Intelligent robots, integrated with smart home sensors and healthcare databases, can provide the ability to realise a range of assistive care solutions to support independent living for an ageing population.

Connected and Secure Assistive Robotics Ecosystems

Robotics-based technologies are increasingly being recognised as important tools in helping older people with ageing-related disabilities and long-term conditions improve their quality of life and live independently for longer.

Socially assistive robots, particularly those that can navigate around a person’s home, working in conjunction with a smart home sensing system, can deliver reminders, prompts and guidance for a range of activities. The ability for a robot to take pro-active initiative in response to specific situations anywhere in the home, offers several advantages over a static tele-care system in terms of increased availability, awareness and access.

Increased consumer expectations for an Internet of Things (IoT) enabled home are being driven by smart home automation systems and digital assistants becoming mainstream consumer products. Integrating assistive robots, which add value by providing a physical embodied form for these emerging platforms, is a natural next step in developing a connected assistive ecosystem.

Assistive Robotics Projects in the BRL

Researchers at the Bristol Robotics Laboratory (BRL) at the University of the West of England are leading the way in the design of assistive robots.

Flagship projects in the Bristol Robotics Laboratory include, MOBISERV, an integrated intelligent home environment for the provision of health, nutrition and well-being services to older adults, INTRO, a research training network to build intelligent robots that can function in real-world environments.

Recent projects include I-DRESS and CHIRON, both developing robotic devices to offer physical assistance. The work in the BRL involves understanding how people and robots can interact intuitively, safely and effectively; designing and testing robots that will be acceptable and enjoyable to use, and ensuring that the technology is developed being mindful of ethical and cultural issues.

Current projects that are spearheading research in these areas include SOCRATES (SOcial Cognitive Robotics in The European Society) exploring the ethical aspects of Human-Robot Interaction in assistive contexts with vulnerable users, and the Assuring Autonomy Programme where the BRL’s role as an Assistive Robotics in Healthcare Demonstrator is to develop safety and regulatory standards of close-proximate human-robot interaction in an unstructured environment with people with a range of sensory, cognitive and physical impairments. The BRL is also working with Extracare Charitable Trust in a Knowledge Transfer Partnership which involves trialling and co-designing assistive technology with older adults and carers. This project will provide evidence of the impact of assistive technologies on supporting people as they age.

A robot as the interface to personalised health and well-being information and guidance has the potential to offer a more social and persuasive interaction experience.

The use of voice recognition and speech synthesis, gesture recognition and sensor information from ambient intelligent environments and smart garments, enable a robotic assistive system to offer more natural and accessible interactions.

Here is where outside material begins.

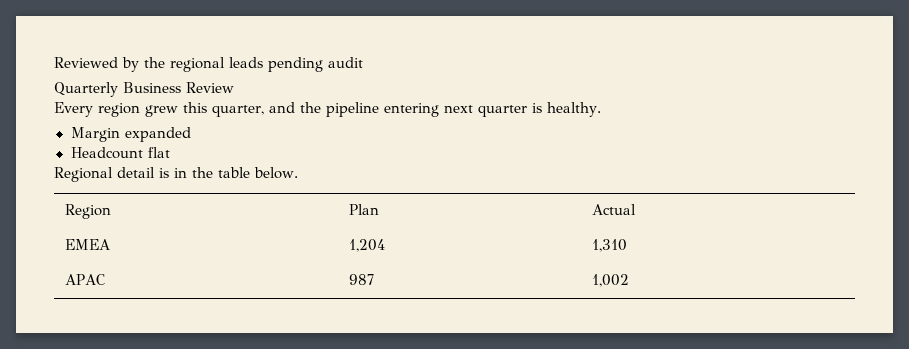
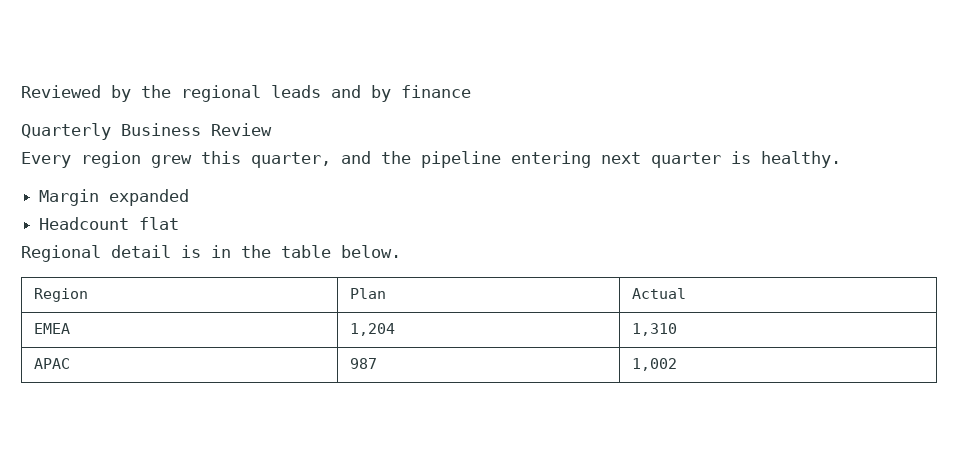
- Reviewed by the regional leads pending audit
+ Reviewed by the regional leads and by finance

Taking a Person-Centred Approach to Design

We strive to seek user input using a range of participatory design methods. Iterative prototyping and evaluation is central to our person-centred approach, ensuring that systems are useful, usable and accepted. Our person-centred approach involves:

  • Understanding people’s context of use and perspectives of assistive technologies
  • Investigating potential barriers and constraints and criteria for acceptability

User acceptance and ensuring effectiveness and efficiency of these technologies requires employing participatory design approaches that are inclusive, involving older people, their formal and informal carers, healthcare and social care and service providers, and clinicians. This can only be achieved by adopting a multidisciplinary approach in the conceptualisation, design and deployment of these technologies.

In addition to achieving technological feasibility and user acceptance, it is vital to ensure that these technologies are economical to manufacture and maintain. Legal and ethical aspects of the use of autonomous systems are also areas that need more deliberation.

Assistive Robots and the Internet of Things

A key aspect of the research into Assistive Robotics is developing contextual and social intelligence for the robot to interact appropriately in real-time, while building up a knowledge base of past interactions. The aim is to develop robust and intelligent assistive robots by incorporating both environmental and user characteristics, and behaviour as part of the overall control system architecture.

Connected assistive robots need access to information that is current and gives a dynamic world view of the user and their environment in order to provide information and support that is ‘intelligent’ and incorporates learning, otherwise the robot is functioning as a pre-programmed state machine.

Drawing on contextual information from environmental and activity sensors instrumented into a smart home, and information about the user’s current physical and emotional state, assistive robots can create value through provision of interventions that are more socially intelligent in regards to how, and what advice and support is provided.

To create a more holistic service that can prioritise events based on aspects of health and social circumstance, requires an adaptable intelligent learning system. Research is being conducted to develop intelligent control system architectures,  that can be extended over time, as new functionalities are defined, and people’s conditions, and hence needs, change. Our research strategy is to ensure that robotic devices can be appropriated as vital elements of a broader ecology of connected assisted living technologies.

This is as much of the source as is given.